**Exercise goal:** Your task is to retype each line of the data below exactly.

**Data for processing:**
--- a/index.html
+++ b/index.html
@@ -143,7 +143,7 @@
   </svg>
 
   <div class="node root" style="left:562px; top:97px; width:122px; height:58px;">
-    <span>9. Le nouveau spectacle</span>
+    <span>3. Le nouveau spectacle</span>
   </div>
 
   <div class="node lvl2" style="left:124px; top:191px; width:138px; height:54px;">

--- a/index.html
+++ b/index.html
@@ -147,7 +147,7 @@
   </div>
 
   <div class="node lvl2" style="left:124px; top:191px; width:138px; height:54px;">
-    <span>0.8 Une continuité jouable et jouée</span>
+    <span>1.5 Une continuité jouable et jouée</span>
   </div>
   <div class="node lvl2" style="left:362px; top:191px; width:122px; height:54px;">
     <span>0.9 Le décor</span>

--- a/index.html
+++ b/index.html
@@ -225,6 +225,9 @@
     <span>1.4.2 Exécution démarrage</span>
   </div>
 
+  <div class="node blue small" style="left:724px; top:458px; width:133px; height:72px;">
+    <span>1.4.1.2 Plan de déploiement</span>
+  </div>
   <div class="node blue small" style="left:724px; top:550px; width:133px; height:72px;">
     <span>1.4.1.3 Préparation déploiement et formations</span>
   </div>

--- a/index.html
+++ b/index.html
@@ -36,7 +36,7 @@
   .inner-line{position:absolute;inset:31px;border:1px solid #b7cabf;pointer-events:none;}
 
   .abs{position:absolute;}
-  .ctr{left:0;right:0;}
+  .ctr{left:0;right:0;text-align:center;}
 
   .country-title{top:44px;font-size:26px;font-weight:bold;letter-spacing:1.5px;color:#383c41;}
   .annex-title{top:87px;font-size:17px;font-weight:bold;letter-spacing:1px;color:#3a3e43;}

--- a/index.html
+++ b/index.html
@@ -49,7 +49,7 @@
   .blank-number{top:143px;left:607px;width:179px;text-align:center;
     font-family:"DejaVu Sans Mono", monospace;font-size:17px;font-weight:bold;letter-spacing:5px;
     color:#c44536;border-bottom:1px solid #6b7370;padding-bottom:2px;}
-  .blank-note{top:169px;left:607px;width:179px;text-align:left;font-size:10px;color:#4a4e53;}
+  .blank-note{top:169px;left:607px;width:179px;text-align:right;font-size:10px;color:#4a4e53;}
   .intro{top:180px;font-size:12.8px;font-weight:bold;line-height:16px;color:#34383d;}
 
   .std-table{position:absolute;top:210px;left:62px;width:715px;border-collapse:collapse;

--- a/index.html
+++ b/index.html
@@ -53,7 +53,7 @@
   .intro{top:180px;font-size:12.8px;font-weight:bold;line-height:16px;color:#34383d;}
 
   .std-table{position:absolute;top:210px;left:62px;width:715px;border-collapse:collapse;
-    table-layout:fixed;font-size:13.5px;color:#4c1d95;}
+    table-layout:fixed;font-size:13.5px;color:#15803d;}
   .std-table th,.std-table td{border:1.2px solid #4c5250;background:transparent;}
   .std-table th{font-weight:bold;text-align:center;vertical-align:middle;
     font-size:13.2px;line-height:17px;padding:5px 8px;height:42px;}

**Output below:**
--- a/index.html
+++ b/index.html
@@ -143,7 +143,7 @@
   </svg>
 
   <div class="node root" style="left:562px; top:97px; width:122px; height:58px;">
-    <span>9. Le nouveau spectacle</span>
+    <span>3. Le nouveau spectacle</span>
   </div>
 
   <div class="node lvl2" style="left:124px; top:191px; width:138px; height:54px;">

--- a/index.html
+++ b/index.html
@@ -147,7 +147,7 @@
   </div>
 
   <div class="node lvl2" style="left:124px; top:191px; width:138px; height:54px;">
-    <span>0.8 Une continuité jouable et jouée</span>
+    <span>1.5 Une continuité jouable et jouée</span>
   </div>
   <div class="node lvl2" style="left:362px; top:191px; width:122px; height:54px;">
     <span>0.9 Le décor</span>

--- a/index.html
+++ b/index.html
@@ -225,6 +225,9 @@
     <span>1.4.2 Exécution démarrage</span>
   </div>
 
+  <div class="node blue small" style="left:724px; top:458px; width:133px; height:72px;">
+    <span>1.4.1.2 Plan de déploiement</span>
+  </div>
   <div class="node blue small" style="left:724px; top:550px; width:133px; height:72px;">
     <span>1.4.1.3 Préparation déploiement et formations</span>
   </div>

--- a/index.html
+++ b/index.html
@@ -36,7 +36,7 @@
   .inner-line{position:absolute;inset:31px;border:1px solid #b7cabf;pointer-events:none;}
 
   .abs{position:absolute;}
-  .ctr{left:0;right:0;}
+  .ctr{left:0;right:0;text-align:center;}
 
   .country-title{top:44px;font-size:26px;font-weight:bold;letter-spacing:1.5px;color:#383c41;}
   .annex-title{top:87px;font-size:17px;font-weight:bold;letter-spacing:1px;color:#3a3e43;}

--- a/index.html
+++ b/index.html
@@ -49,7 +49,7 @@
   .blank-number{top:143px;left:607px;width:179px;text-align:center;
     font-family:"DejaVu Sans Mono", monospace;font-size:17px;font-weight:bold;letter-spacing:5px;
     color:#c44536;border-bottom:1px solid #6b7370;padding-bottom:2px;}
-  .blank-note{top:169px;left:607px;width:179px;text-align:left;font-size:10px;color:#4a4e53;}
+  .blank-note{top:169px;left:607px;width:179px;text-align:right;font-size:10px;color:#4a4e53;}
   .intro{top:180px;font-size:12.8px;font-weight:bold;line-height:16px;color:#34383d;}
 
   .std-table{position:absolute;top:210px;left:62px;width:715px;border-collapse:collapse;

--- a/index.html
+++ b/index.html
@@ -53,7 +53,7 @@
   .intro{top:180px;font-size:12.8px;font-weight:bold;line-height:16px;color:#34383d;}
 
   .std-table{position:absolute;top:210px;left:62px;width:715px;border-collapse:collapse;
-    table-layout:fixed;font-size:13.5px;color:#4c1d95;}
+    table-layout:fixed;font-size:13.5px;color:#15803d;}
   .std-table th,.std-table td{border:1.2px solid #4c5250;background:transparent;}
   .std-table th{font-weight:bold;text-align:center;vertical-align:middle;
     font-size:13.2px;line-height:17px;padding:5px 8px;height:42px;}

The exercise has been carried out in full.